Change listing data:

◇ ◇ ◇ ◇

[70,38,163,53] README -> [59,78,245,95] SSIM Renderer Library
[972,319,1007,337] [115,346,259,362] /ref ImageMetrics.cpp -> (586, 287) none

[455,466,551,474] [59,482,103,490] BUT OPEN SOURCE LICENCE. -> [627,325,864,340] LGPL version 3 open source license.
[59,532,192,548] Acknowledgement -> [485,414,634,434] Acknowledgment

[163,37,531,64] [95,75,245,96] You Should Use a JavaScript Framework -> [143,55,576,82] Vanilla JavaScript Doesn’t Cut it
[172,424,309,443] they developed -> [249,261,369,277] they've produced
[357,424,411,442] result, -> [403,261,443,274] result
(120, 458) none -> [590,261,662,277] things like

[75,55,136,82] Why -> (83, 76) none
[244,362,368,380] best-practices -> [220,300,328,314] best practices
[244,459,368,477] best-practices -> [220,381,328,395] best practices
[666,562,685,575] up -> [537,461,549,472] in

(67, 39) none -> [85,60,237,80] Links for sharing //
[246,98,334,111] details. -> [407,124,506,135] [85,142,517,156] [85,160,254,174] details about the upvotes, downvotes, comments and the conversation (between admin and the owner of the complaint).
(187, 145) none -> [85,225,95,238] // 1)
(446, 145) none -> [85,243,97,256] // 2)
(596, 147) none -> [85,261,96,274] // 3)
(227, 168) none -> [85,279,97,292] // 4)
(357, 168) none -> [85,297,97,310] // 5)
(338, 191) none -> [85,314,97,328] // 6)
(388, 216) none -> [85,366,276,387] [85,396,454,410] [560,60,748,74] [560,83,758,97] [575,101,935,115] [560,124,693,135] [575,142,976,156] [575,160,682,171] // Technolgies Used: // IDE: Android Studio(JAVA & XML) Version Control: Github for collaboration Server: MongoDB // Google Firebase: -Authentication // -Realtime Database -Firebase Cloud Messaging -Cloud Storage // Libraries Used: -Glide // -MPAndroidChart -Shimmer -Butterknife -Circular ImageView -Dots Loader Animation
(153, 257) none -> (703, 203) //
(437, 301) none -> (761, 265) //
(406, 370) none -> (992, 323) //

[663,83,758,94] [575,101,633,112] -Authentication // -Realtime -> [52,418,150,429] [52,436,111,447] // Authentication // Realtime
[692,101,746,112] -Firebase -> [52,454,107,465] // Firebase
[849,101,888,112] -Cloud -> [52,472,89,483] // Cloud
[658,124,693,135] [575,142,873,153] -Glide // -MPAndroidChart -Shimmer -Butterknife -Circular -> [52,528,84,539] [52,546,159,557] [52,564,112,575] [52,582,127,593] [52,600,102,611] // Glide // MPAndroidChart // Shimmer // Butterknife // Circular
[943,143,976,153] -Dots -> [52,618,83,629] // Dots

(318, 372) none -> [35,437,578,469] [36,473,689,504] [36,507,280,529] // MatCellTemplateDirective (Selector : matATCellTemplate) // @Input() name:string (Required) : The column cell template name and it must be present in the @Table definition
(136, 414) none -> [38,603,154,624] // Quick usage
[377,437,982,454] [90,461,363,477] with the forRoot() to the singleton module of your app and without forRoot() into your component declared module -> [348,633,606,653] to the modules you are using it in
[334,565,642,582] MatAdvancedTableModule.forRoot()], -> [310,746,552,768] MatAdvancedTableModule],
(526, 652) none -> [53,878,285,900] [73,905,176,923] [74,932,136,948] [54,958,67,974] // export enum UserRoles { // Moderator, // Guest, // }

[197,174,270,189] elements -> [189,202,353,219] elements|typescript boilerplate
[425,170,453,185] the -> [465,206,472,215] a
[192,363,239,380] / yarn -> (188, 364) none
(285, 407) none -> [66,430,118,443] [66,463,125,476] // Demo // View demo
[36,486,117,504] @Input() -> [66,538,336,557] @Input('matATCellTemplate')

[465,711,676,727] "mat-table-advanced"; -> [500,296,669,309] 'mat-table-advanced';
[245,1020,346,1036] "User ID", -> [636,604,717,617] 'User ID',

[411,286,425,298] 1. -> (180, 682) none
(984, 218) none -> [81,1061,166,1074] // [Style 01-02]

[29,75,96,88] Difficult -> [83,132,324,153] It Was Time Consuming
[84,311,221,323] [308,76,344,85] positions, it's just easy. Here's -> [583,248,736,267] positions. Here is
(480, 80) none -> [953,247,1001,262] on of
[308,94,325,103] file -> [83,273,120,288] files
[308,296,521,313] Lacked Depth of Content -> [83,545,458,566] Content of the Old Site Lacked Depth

◇ ◇ ◇ ◇

# The task:
Output only the lines from the one that contains "(136, 414) none" through the final line of the records, exactly as given.

# Output:
(136, 414) none -> [38,603,154,624] // Quick usage
[377,437,982,454] [90,461,363,477] with the forRoot() to the singleton module of your app and without forRoot() into your component declared module -> [348,633,606,653] to the modules you are using it in
[334,565,642,582] MatAdvancedTableModule.forRoot()], -> [310,746,552,768] MatAdvancedTableModule],
(526, 652) none -> [53,878,285,900] [73,905,176,923] [74,932,136,948] [54,958,67,974] // export enum UserRoles { // Moderator, // Guest, // }

[197,174,270,189] elements -> [189,202,353,219] elements|typescript boilerplate
[425,170,453,185] the -> [465,206,472,215] a
[192,363,239,380] / yarn -> (188, 364) none
(285, 407) none -> [66,430,118,443] [66,463,125,476] // Demo // View demo
[36,486,117,504] @Input() -> [66,538,336,557] @Input('matATCellTemplate')

[465,711,676,727] "mat-table-advanced"; -> [500,296,669,309] 'mat-table-advanced';
[245,1020,346,1036] "User ID", -> [636,604,717,617] 'User ID',

[411,286,425,298] 1. -> (180, 682) none
(984, 218) none -> [81,1061,166,1074] // [Style 01-02]

[29,75,96,88] Difficult -> [83,132,324,153] It Was Time Consuming
[84,311,221,323] [308,76,344,85] positions, it's just easy. Here's -> [583,248,736,267] positions. Here is
(480, 80) none -> [953,247,1001,262] on of
[308,94,325,103] file -> [83,273,120,288] files
[308,296,521,313] Lacked Depth of Content -> [83,545,458,566] Content of the Old Site Lacked Depth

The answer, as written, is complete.